When large language models first became widely available, you could only send text and get a text response back. But in just a few years, these models have become multimodal, meaning they can now process images, audio, and even real-time video streams. You can bring the same capabilities into your own LLM-powered apps and go beyond plain text.
In this article, you’ll learn how to build multimodal AI interactions using Next.js and Gemini. We’ll cover how to handle audio, images, video, and different file uploads with the Gemini LLM. To get a sneak peek, you can interact with the final output here.
In AI, a modality refers to the kind of input or data you’re dealing with, such as text, images, audio, video, or even sensor data. Traditional models were built to handle only one type at a time. For example, a text model processes only text, and an image model only sees pixels.
Multimodal AI is different. It can understand and work with multiple types of input together. You can feed it a photo and ask a question about it. Or give it a transcript and an audio clip and ask if they match. It’s more flexible and closer to how humans actually communicate.
Popular multimodal models include those from OpenAI, Google’s Gemini, Claude, and DeepSeek. All of them can process combinations of text, images, audio, and, in some cases, video. For this tutorial, we’ll use the Gemini API because it’s easier to set up and offers a generous free trial.
Head over to Google AI Studio and click the Create API key button as shown below:
Once created, copy the key and store it somewhere safe for now.
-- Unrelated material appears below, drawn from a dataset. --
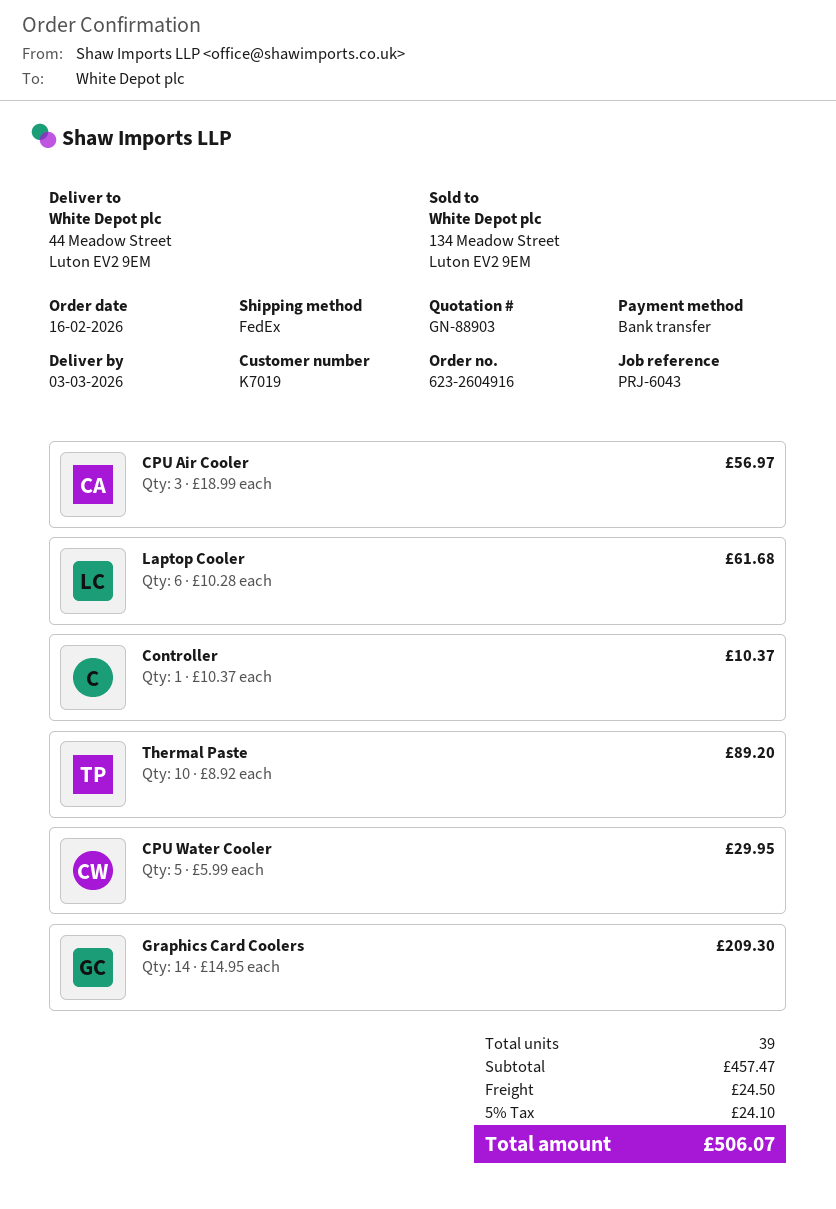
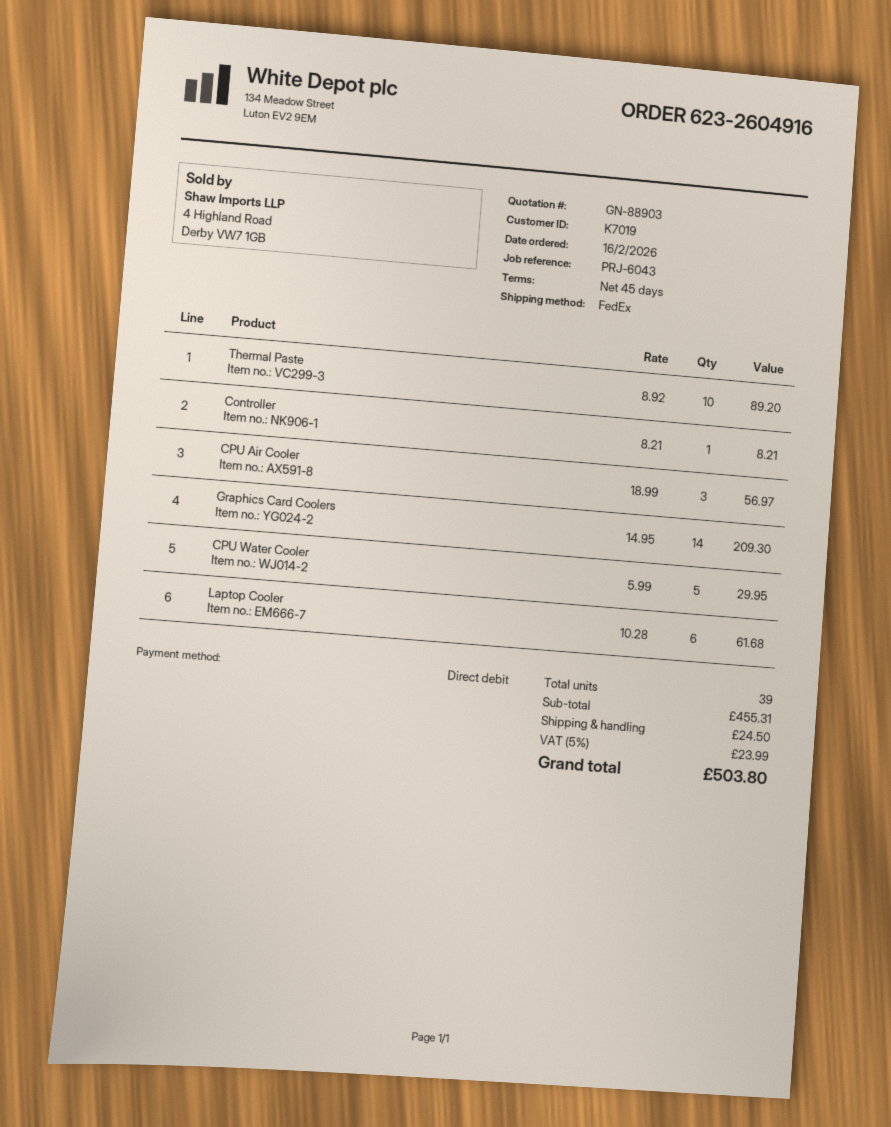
payment method: bank transfer -> direct debit
Controller: 1 x 10.37 = 10.37 -> 1 x 8.21 = 8.21
subtotal: 457.47 -> 455.31
tax: 5% = 24.10 -> 5% = 23.99
total: 506.07 -> 503.80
To save time, I’ve created a starter repo with basic Tailwind styling, layout components, and minimal logic. This way, we can focus on the actual multimodal features instead of scaffolding UI from scratch.
Run the following commands to clone the repo and install dependencies:
git clone -b base https://github.com/AsaoluElijah/multimodal-ai cd multimodal-ai npm install
Open the project in your editor, and you’ll see a standard Next.js setup using the pages directory structure. It comes with a few key dependencies already installed: @google/genai for interacting with the Gemini API, axios for making HTTP requests, and lucide-react for icons.
You’ll also find some new components and modified files already set up to handle the core functionality:
Next, rename .env.example
to .env
, and replace the placeholder value with the Gemini credential you created earlier:
GEMINI_API_KEY=your-real-api-key
Then start the dev server by running:
npm run dev
Visit the URL in your terminal, and you should see a basic chat interface with a text box, mic button, and file upload option, as shown below:
Try typing a message or clicking the mic, and you’ll get a dummy AI response for now. We’ll wire it up properly in the next steps.
To get the voice recording working, we’ll use the browser’s Speech Recognition API to convert speech into text. Open index.js and update the toggleRecording()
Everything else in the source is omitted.